The US Air Force considers the plane a necessity and says it is a new triumph for American ingenuity. Many say it is fast becoming a symbol of U.S. determination to remain strong at a time when the Soviet Union is increasing its military spending.
But the bomber's critics oppose it on two main points. Money and war.
They say the 20 billion dollars it will cost should be spent on more important things. They also believe it will increase the danger of war.
Other opponents say that if the Air Force's present fleet of B-52's needs replacing it could be replaced more cheaply by planes that could launch unmanned missiles.
And recent reports of the aircraft from the General Account Office (GAO) -- which acts as a Congressional "watchdog" on such projects -- has just presented a discouraging report on the B-1. It says there is a severe problem with vibration, a faulty ignition system and engines whose performance fall short of the original specifications.

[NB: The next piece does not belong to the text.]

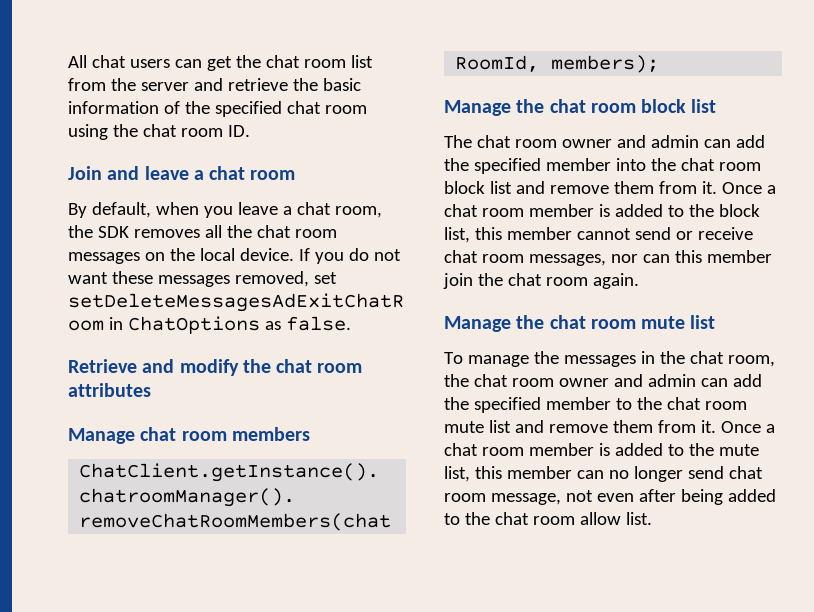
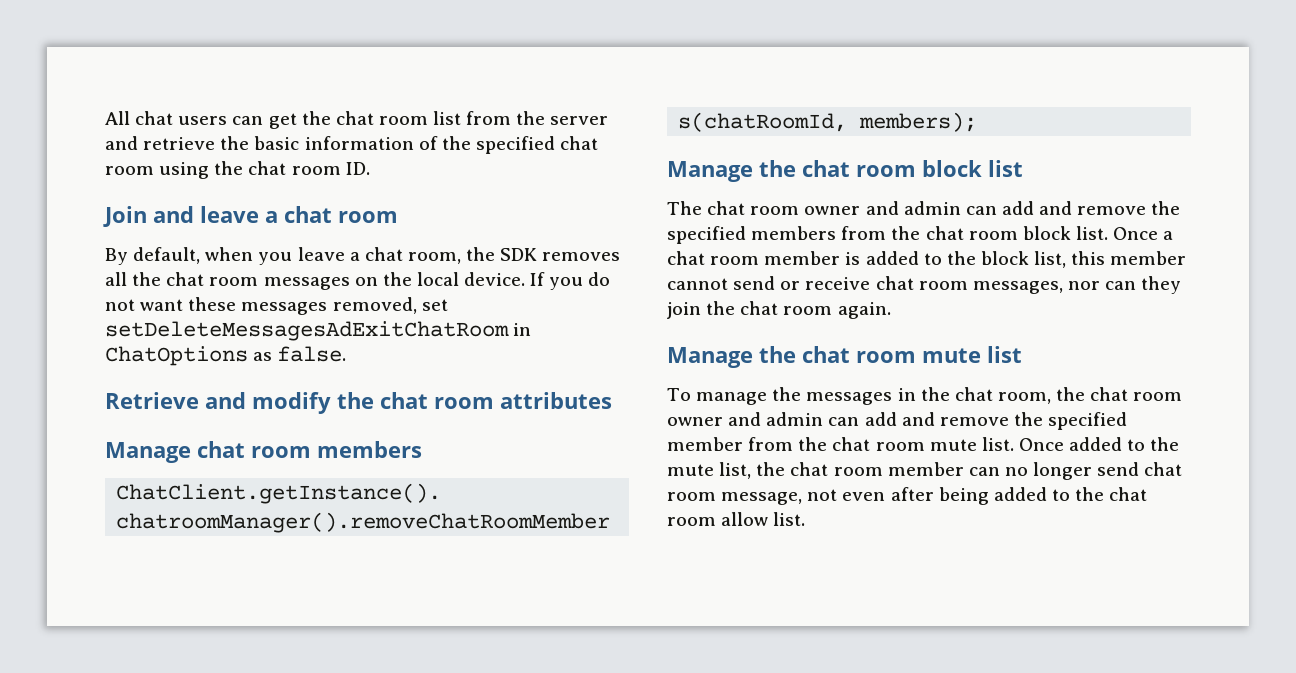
[444,158,761,174] [444,181,717,194] the specified member into the chat room block list and remove them from it. -> [1039,201,1181,215] [667,226,1108,244] and remove the specified members from the chat room block list.
[674,250,772,263] this member -> [1141,276,1182,294] they
[444,397,747,413] [444,420,775,433] [444,443,610,456] the specified member to the chat room mute list and remove them from it. Once a chat room member is -> [901,412,1128,430] [667,437,1064,451] and remove the specified member from the chat room mute list. Once
[474,466,502,479] this -> [756,462,883,476] the chat room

The GAO has urged the Defence Department to put off any decision about the aircraft until early next year.
But even if the decision to go ahead with the bomber is delayed it is almost certain that it will go ahead. A full house of a senate committee has already voted to start buying the plane and, despite opposition, the Defence Department is determined to have it.
SYNOPSIS: This is the controversial B-1 bomber which many believe is becoming the symbol of America's determination to remain strong at a time when the Soviet Union is increasing its military spending.
The U.S. Air Force wants to buy 244 B-1's like this prototype to replace its fleet of B-52's and says that with them other countries would be more reluctant to test America's strength.
Critics say that spending the 20 billion dollars it will cost for the planes would be wrong when money is urgently needed for more important projects to benefit the nation.
They also say the B-1's could increase the danger of war. But the prime contractors for the project do not agree with these arguments and say as well as strengthening the country's defence the building of the aircraft would provide more jobs.
They are vigorously lobbying to get approval for the B-1 and say it could be produced in 48 states and generate 300,000 jobs.
Others say if the B-52's have to be replaced they should be replaced by cheaper planes that could launch unmanned missiles.
But it seems unlikely that a decision on the fate of the B-1 will be made until at least early next year. That's the recommendation of the General Accounting Office which has been investigating the plane. Its findings indicate there are severe problems with vibration, a faulty ignition system and engines whose performance fall short of the original specifications. But despite that faults observers believe they can be overcome and the plane will go into production.